* **WHAT IS NEEDED**:
Your reply should be an exact copy of every entry, with the pictures removed.

#### RECORDS SUPPLIED ####

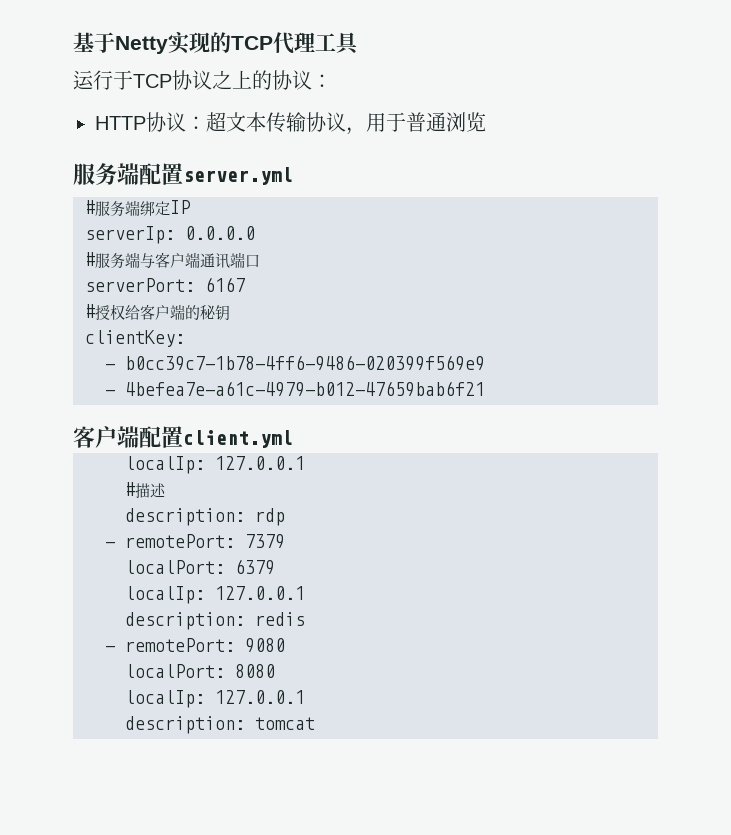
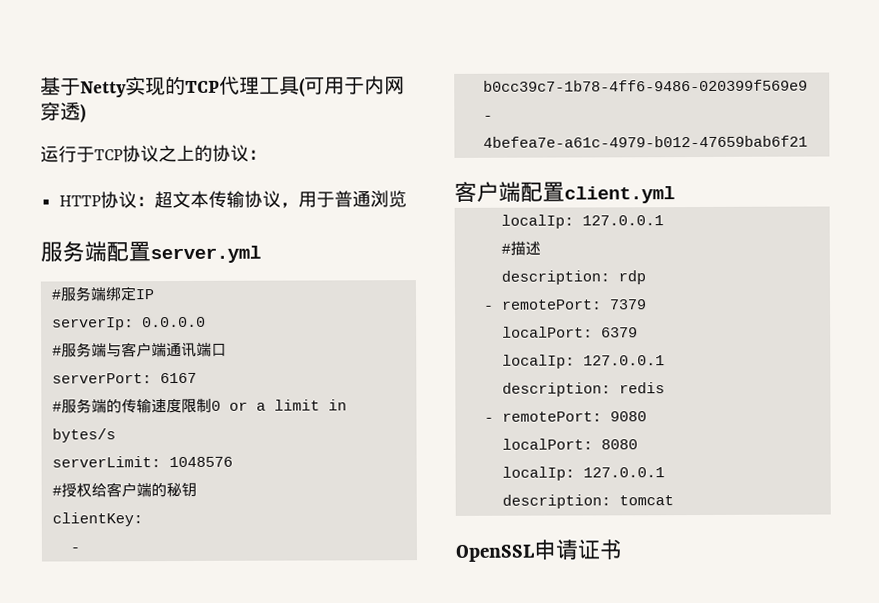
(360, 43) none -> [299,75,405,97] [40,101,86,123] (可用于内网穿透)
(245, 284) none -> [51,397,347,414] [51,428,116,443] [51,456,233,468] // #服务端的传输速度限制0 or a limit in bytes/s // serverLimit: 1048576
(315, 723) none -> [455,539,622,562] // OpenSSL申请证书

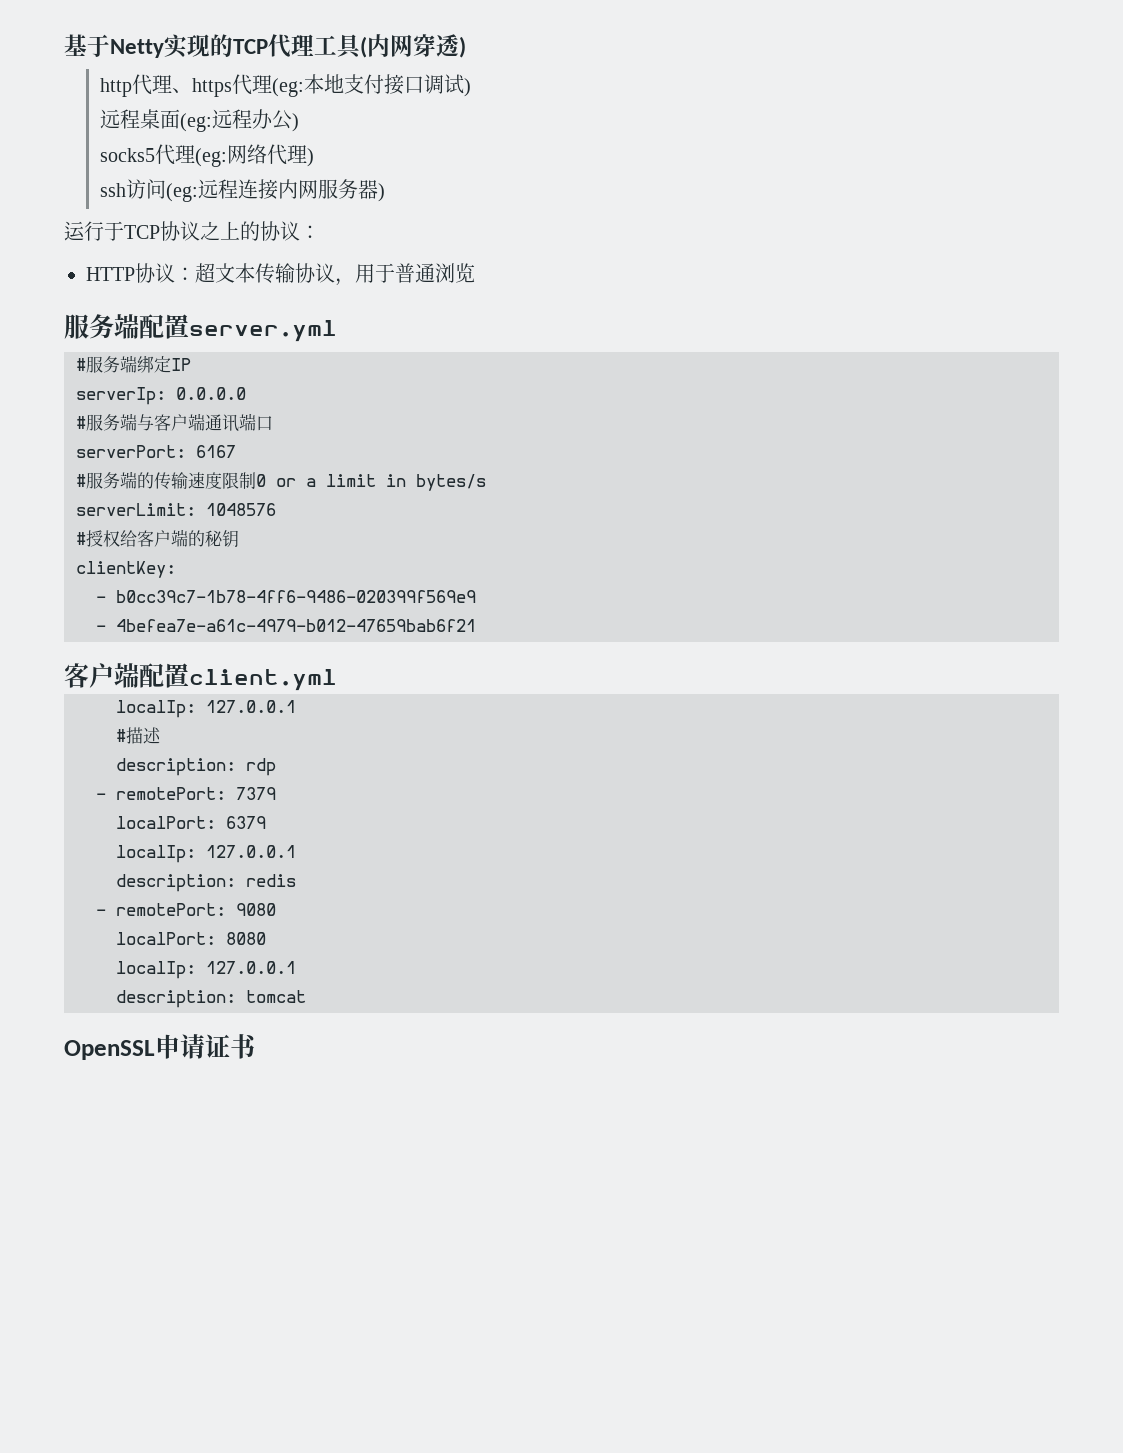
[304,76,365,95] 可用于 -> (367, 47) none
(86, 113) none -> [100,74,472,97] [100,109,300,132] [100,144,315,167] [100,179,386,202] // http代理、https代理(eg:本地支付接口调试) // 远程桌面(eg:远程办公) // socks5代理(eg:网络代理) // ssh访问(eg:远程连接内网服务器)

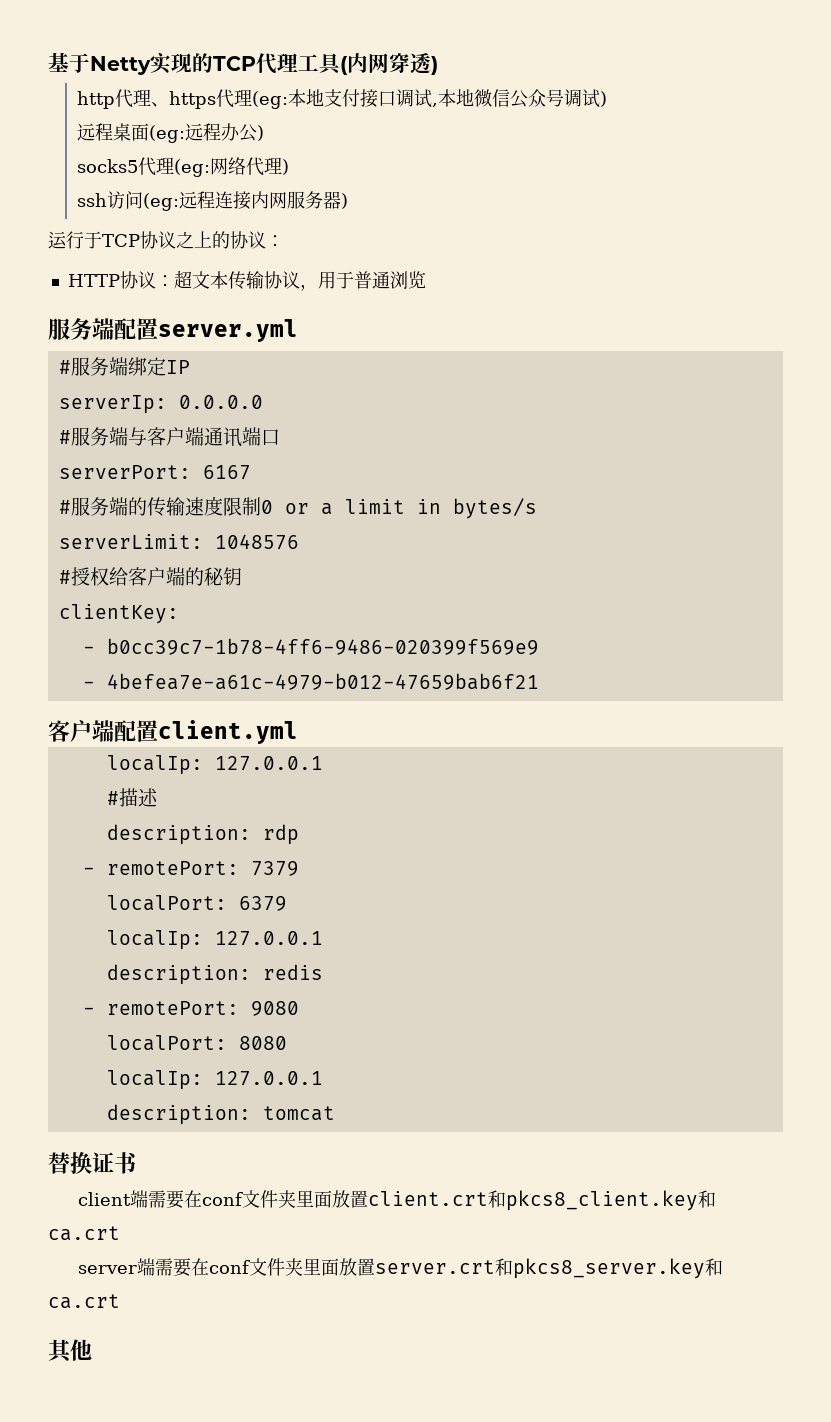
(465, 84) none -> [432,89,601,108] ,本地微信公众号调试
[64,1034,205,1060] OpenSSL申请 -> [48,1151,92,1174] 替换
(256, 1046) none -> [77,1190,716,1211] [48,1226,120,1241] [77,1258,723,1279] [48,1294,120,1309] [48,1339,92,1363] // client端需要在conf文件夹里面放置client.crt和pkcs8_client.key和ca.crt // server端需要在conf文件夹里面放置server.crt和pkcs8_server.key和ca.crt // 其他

####

* **COMPLETED TASK**:
(360, 43) none -> [299,75,405,97] [40,101,86,123] (可用于内网穿透)
(245, 284) none -> [51,397,347,414] [51,428,116,443] [51,456,233,468] // #服务端的传输速度限制0 or a limit in bytes/s // serverLimit: 1048576
(315, 723) none -> [455,539,622,562] // OpenSSL申请证书

[304,76,365,95] 可用于 -> (367, 47) none
(86, 113) none -> [100,74,472,97] [100,109,300,132] [100,144,315,167] [100,179,386,202] // http代理、https代理(eg:本地支付接口调试) // 远程桌面(eg:远程办公) // socks5代理(eg:网络代理) // ssh访问(eg:远程连接内网服务器)

(465, 84) none -> [432,89,601,108] ,本地微信公众号调试
[64,1034,205,1060] OpenSSL申请 -> [48,1151,92,1174] 替换
(256, 1046) none -> [77,1190,716,1211] [48,1226,120,1241] [77,1258,723,1279] [48,1294,120,1309] [48,1339,92,1363] // client端需要在conf文件夹里面放置client.crt和pkcs8_client.key和ca.crt // server端需要在conf文件夹里面放置server.crt和pkcs8_server.key和ca.crt // 其他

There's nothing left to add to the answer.